At virtually no notice, it was impossible to continue working the way that had been honed over the past decade. Be it the physical closure the court or the new technologies rushed in to the ageing court system when it reopened, the absence of colleagues who have contracted the disease or having to juggle home-schooling alongside a full time job, literally every person connected to the industry had to adapt their practices.

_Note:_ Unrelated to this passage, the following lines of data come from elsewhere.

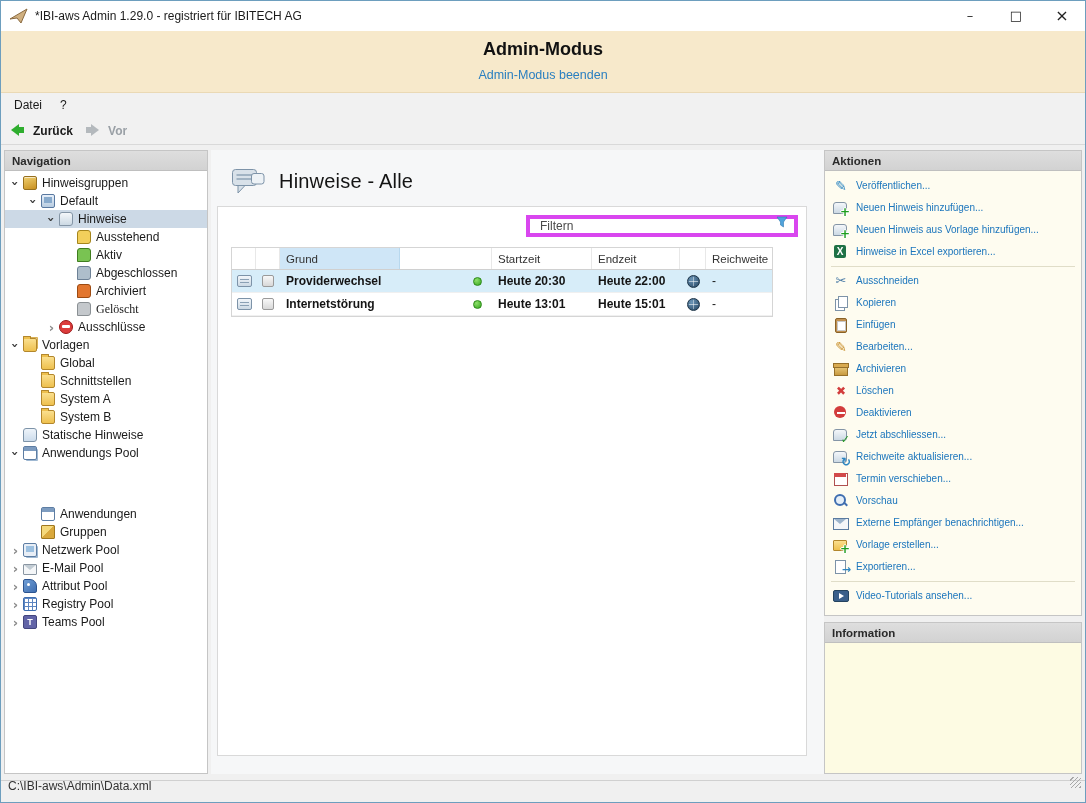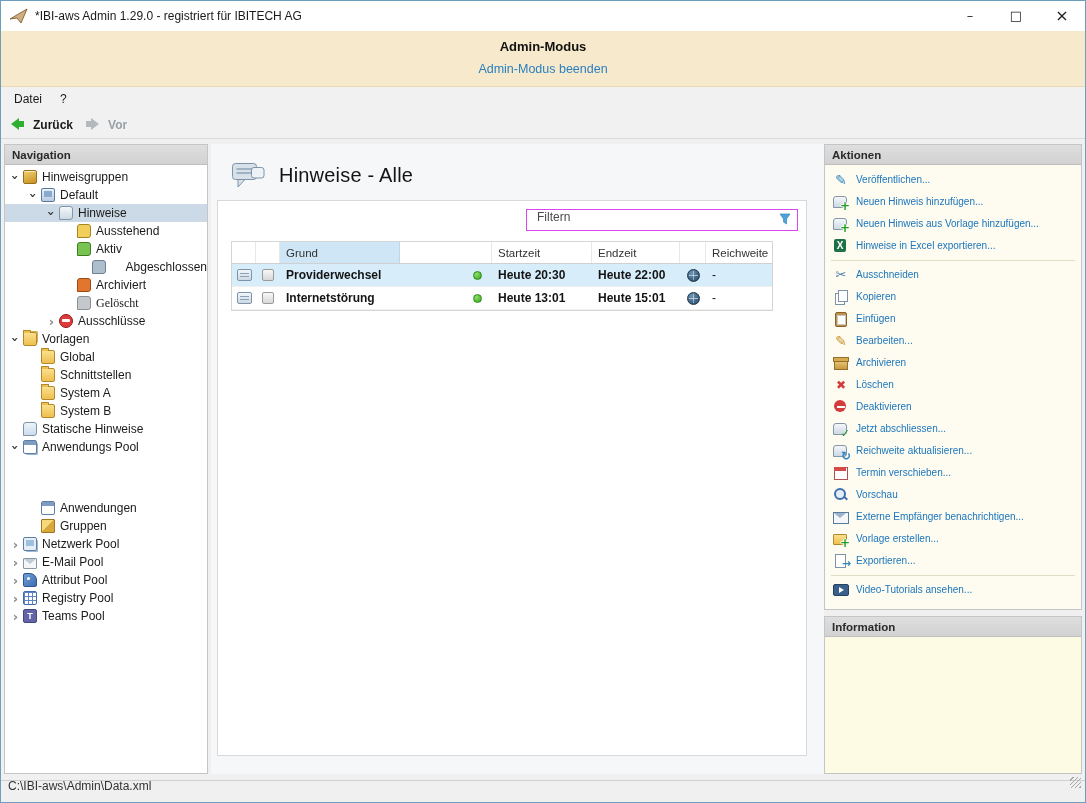"Admin-Modus" .ab-title { font-size: 13px -> 18px }
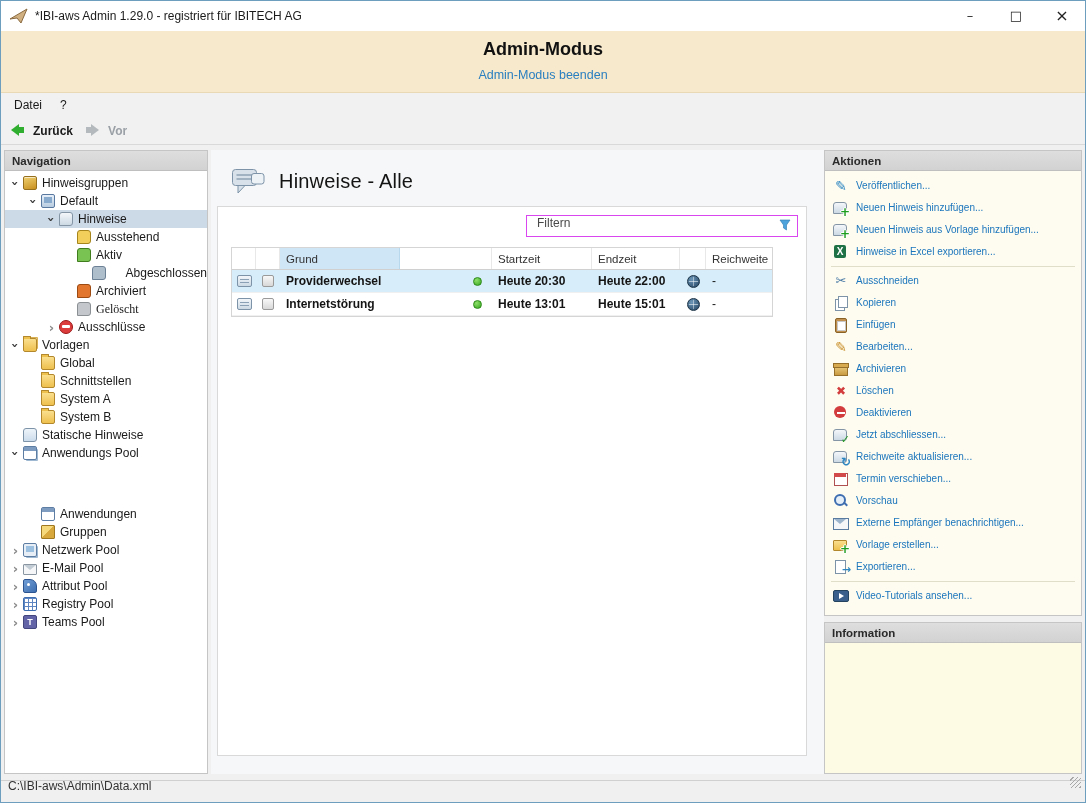"Filtern" .filter-box { align-items: flex-start -> flex-end; border: 1px solid #d946ef -> 4px solid #d946ef }
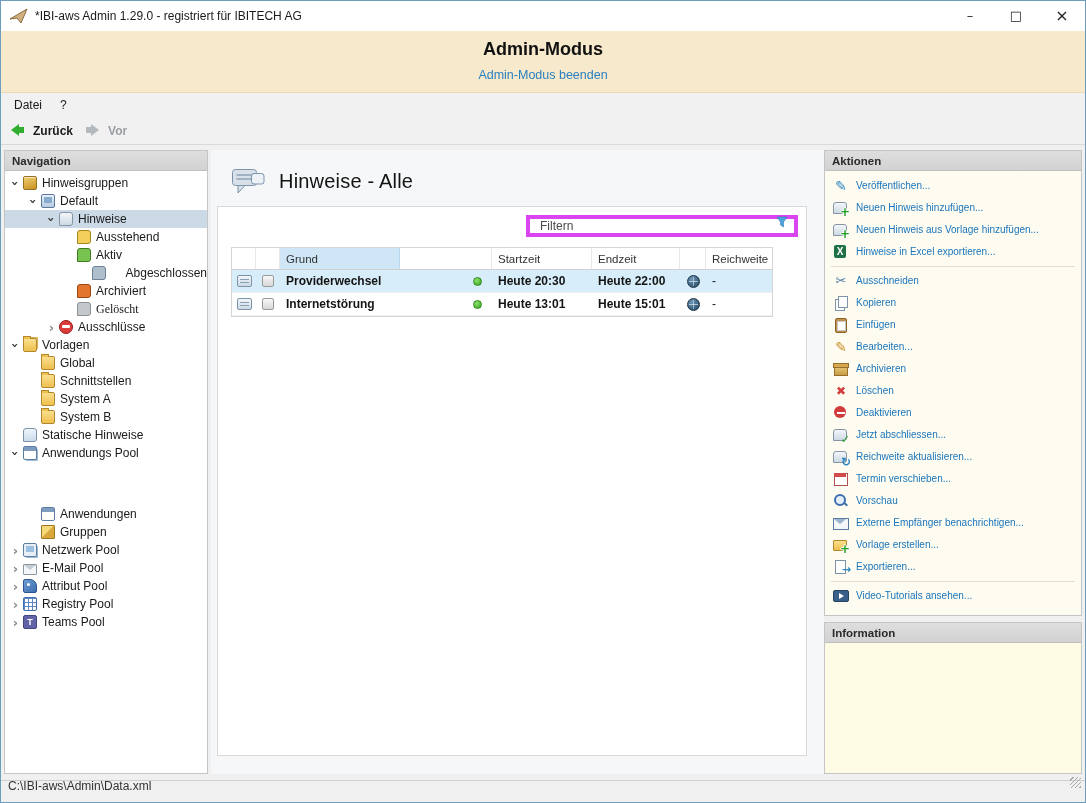"Abgeschlossen" div.tree-row { justify-content: space-between -> none }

Not all adaptations have been negative however. For a time, both Claimant’s and Defendant’s agreed to be more mindful of the difficulties caused by the pandemic and courts were more sympathetic to the same. Modern technology has been forcefully adopted by the courts and despite the short term pain of having to deal with it the difficulties this itself brought, it is almost certainly to the long term benefit of everyone involved in litigation.
However, this would not be contentious litigation if there was not a party considering how to gain an advantage from the difficulties faced. And with credit hire, perhaps the most contentious of all losses to claim, it seems that Defendant insurers and solicitors have given much thought to new angles to dispute the claims brought.
It is no secret that when faced with a claim for hire on credit, the representatives of the paying party need no excuse to dispute the amount claimed. Every six months there seems to be a new method of defence raised by the insurer and another hoop to jump through for the Claimant.
Since the country was locked down for the first time in March 20202 however, we have seen some new arguments made, and some of these are only being seen now that cases are being litigated. It is certainly not the case that there has been any lessening of the now standard arguments brought by Defendants, rather that the lockdown has brought renewed scrutiny on the very basis of hire at all, need.
It has long been assumed by the court that in general terms, need is a relatively easy concept to prove. If someone had full use of their own vehicle, and are then deprived of that use by the offending driver, on most occasions the court will accept that they needed a replacement. Be it for work purposes, commuting, the school run or any other social and domestic reason, the cases where a court believed the Claimant did not strictly need to hire are few in number.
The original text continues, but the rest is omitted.